Shareholder Direct Actions
Shareholders may enforce a right against the corporation held directly by the individual shareholder. Bader v. Anderson, 179 Cal. App. 4th 775, 793 (2009). Shareholders often bring such direct actions involving for the following claims:
- Enforcement of Voting Rights
- Enforcement of the Right to Sell or Buy Shares
- Recovery of Dividends
- An Accounting
- Examine the Books and Records of the corporation
Under California law, an allegation that the action of the officers or directors of the corporation have decreased a shareholder’s stock value must be brought as derivative action, not a direct action. Schuster v. Gardner, 127 Cal. App. 4th 305, 312 (2005).
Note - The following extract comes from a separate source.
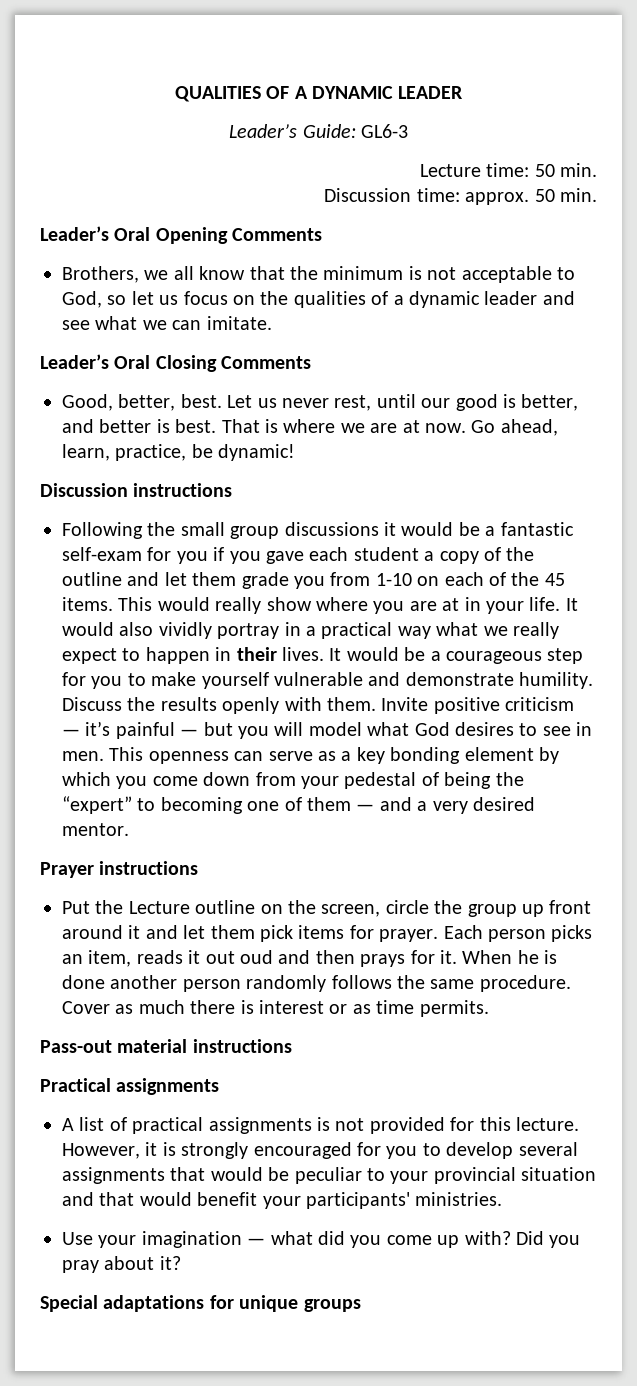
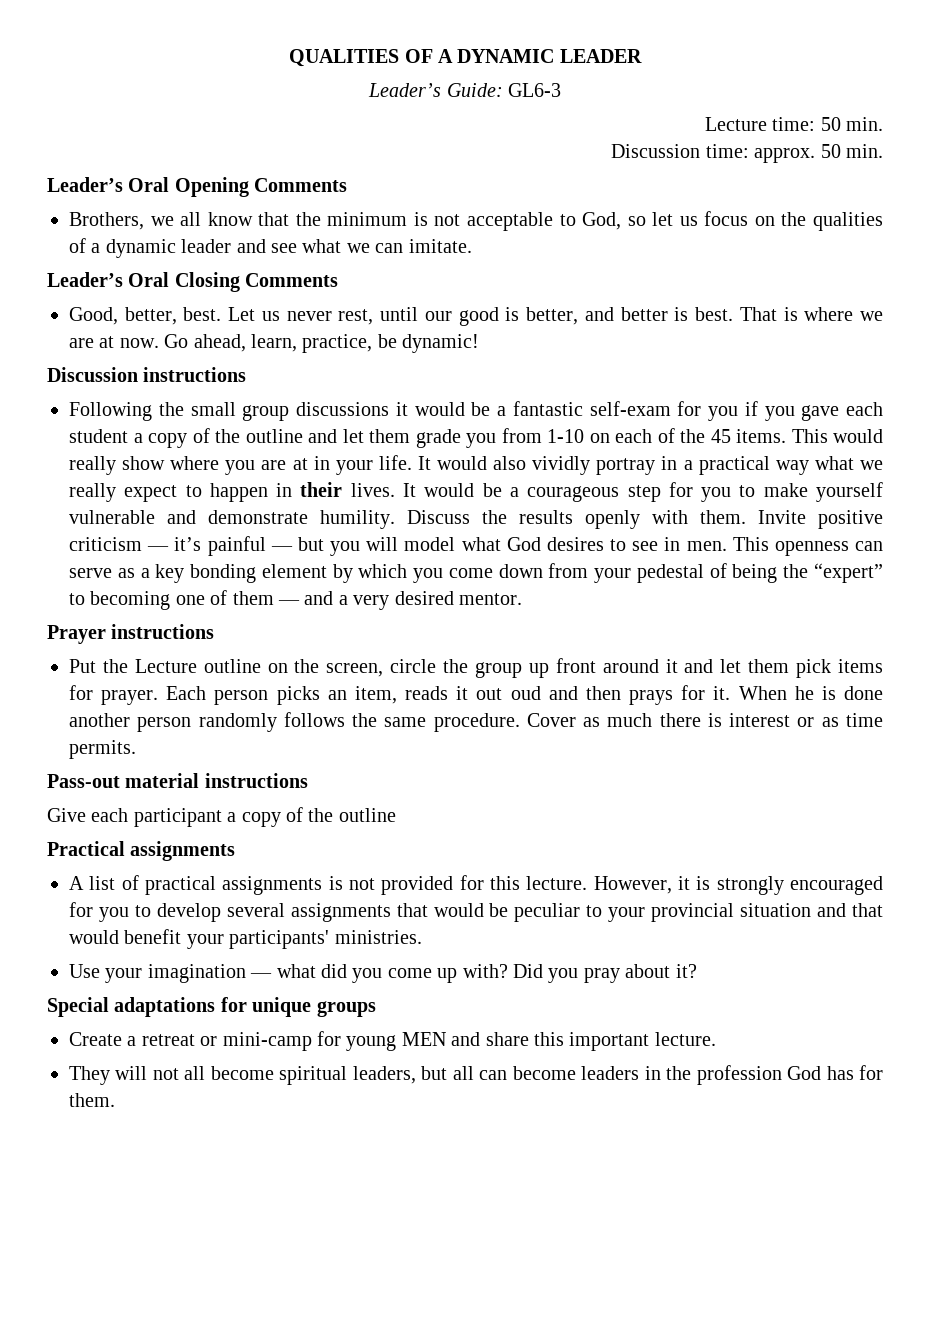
+ Give each participant a copy of the outline
+ Create a retreat or mini-camp for young MEN and share this important lecture.
+ They will not all become spiritual leaders, but all can become leaders in the profession God has for them.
Shareholder Derivative Actions
Shareholders may also wish to bring a derivative action against the company or its board of members for injuries suffered by the corporation that the corporation has not pursued on its own behalf. Desaigoudar v. Meyercord, 108 Cal. App. 4th (2003) 173, 183. Derivative lawsuits can be complex and require compliance with the company’s rules and procedures as well as particular laws and regulations. In a derivative action, the shareholder essentially steps into the shoes of the company to bring the suit on behalf of the company and the other shareholders. Shareholders generally bring a derivative action when there has been a conflict of interest or breach of fiduciary duty on the part of a board member, executive, or corporate officer. Our attorneys are very familiar with derivative lawsuits to help shareholders through the process to enforce their rights and recover damages on behalf of the corporation.
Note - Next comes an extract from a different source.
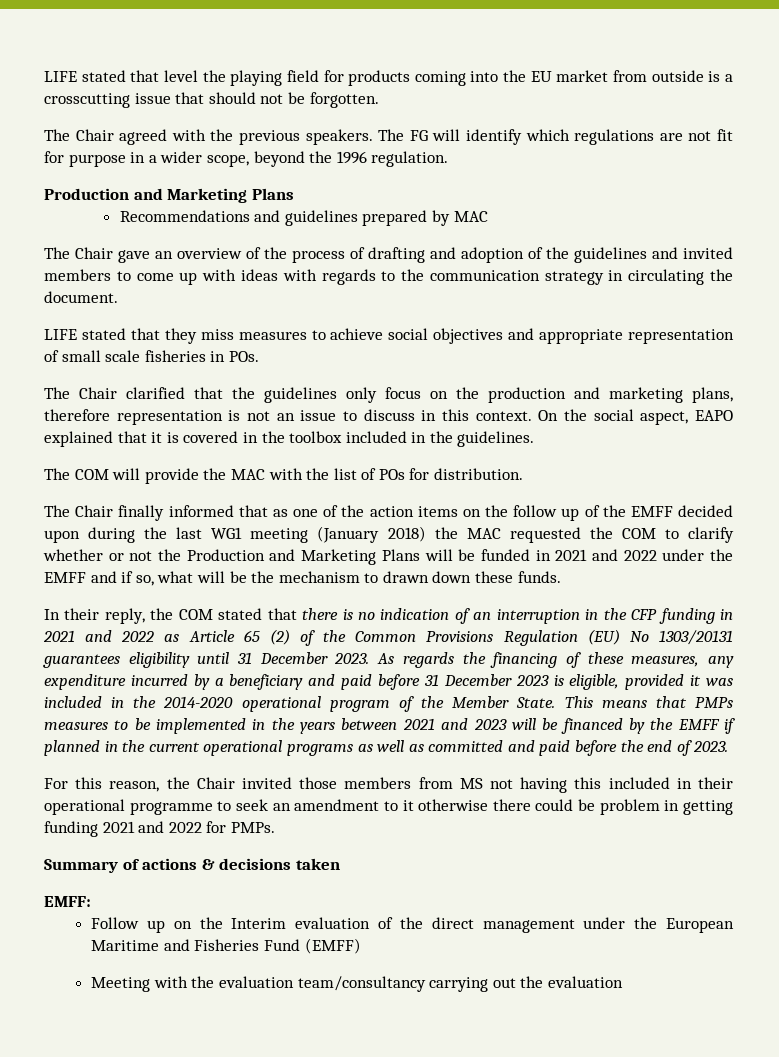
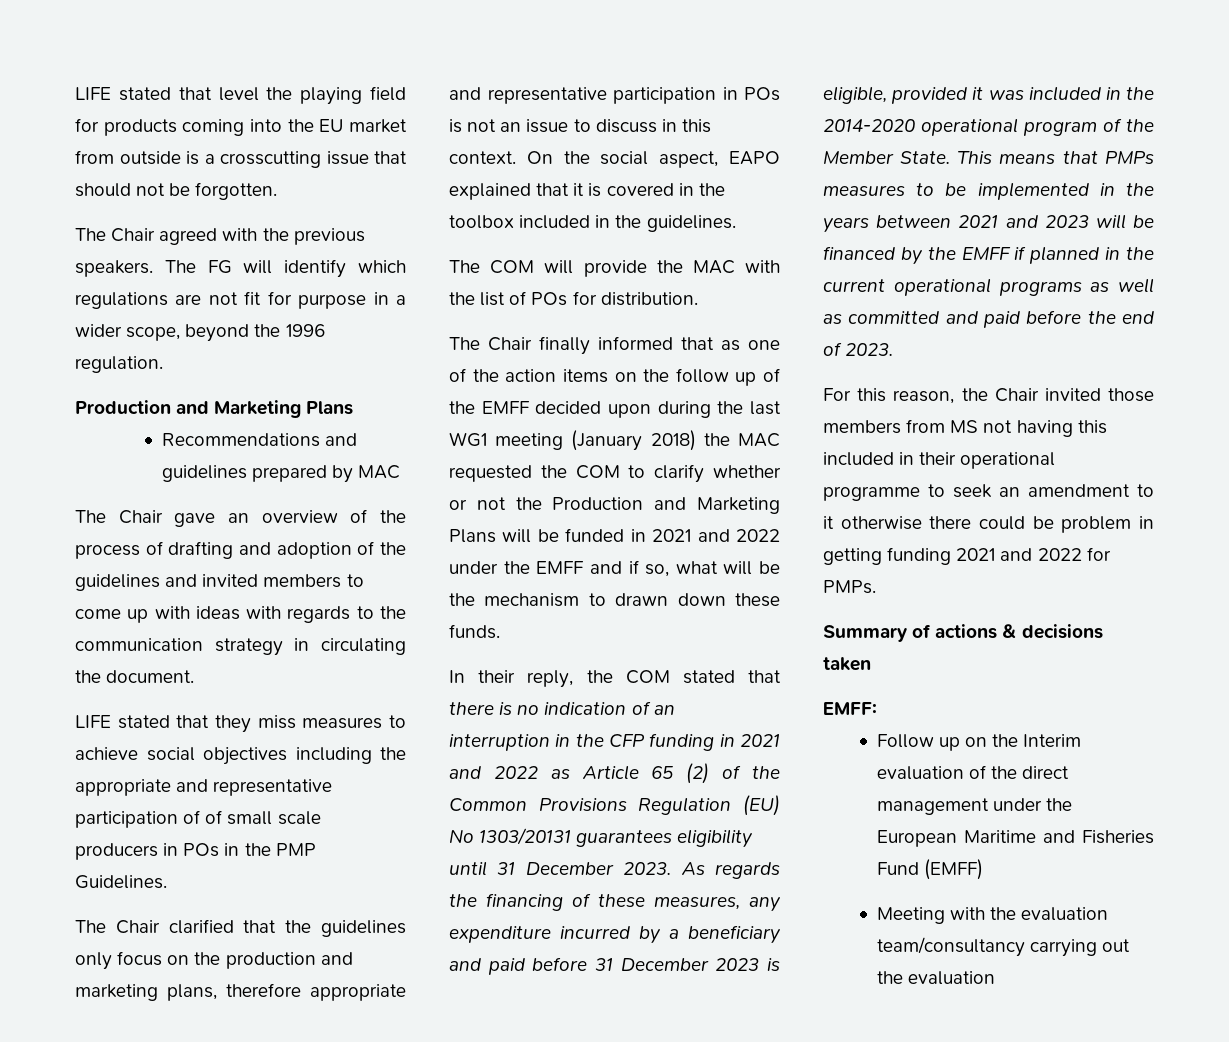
- LIFE stated that they miss measures to achieve social objectives and appropriate representation of small scale fisheries in POs.
+ LIFE stated that they miss measures to achieve social objectives including the appropriate and representative participation of of small scale producers in POs in the PMP Guidelines.
- The Chair clarified that the guidelines only focus on the production and marketing plans, therefore representation is not an issue to discuss in this context.
+ The Chair clarified that the guidelines only focus on the production and marketing plans, therefore appropriate and representative participation in POs is not an issue to discuss in this context.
Shareholders commonly seek to enforce their rights on behalf of the corporation for the following items:
- Breach of fiduciary duty, such as conflicts of interest and co-mingling of personal and corporate funds
- Breach of the covenant of good faith and fair dealing
- Failure to Disclose (or Concealment) of Material Information
- To Stop the Board from Pursing a Particular Action
Foldenauer Law Group has prosecuted many business disputes for our clients resulting in settlements and awards of millions of dollars. We have defended business owners and obtained “zero dollar” and “nuisance value” settlements. We have litigated cases resulting in early case dismissals and through jury or bench trial resulting in defense verdicts. We have built our success on nearly 30 years of combined experience and have a proven track-record. It’s no accident. We work exceptionally hard to obtain extraordinary results for our clients.
We are selective. We limit the number of cases we accept at any given time to ensure that our clients’ cases receive the extra time and effort needed to achieve extraordinary results.
To us – everything matters.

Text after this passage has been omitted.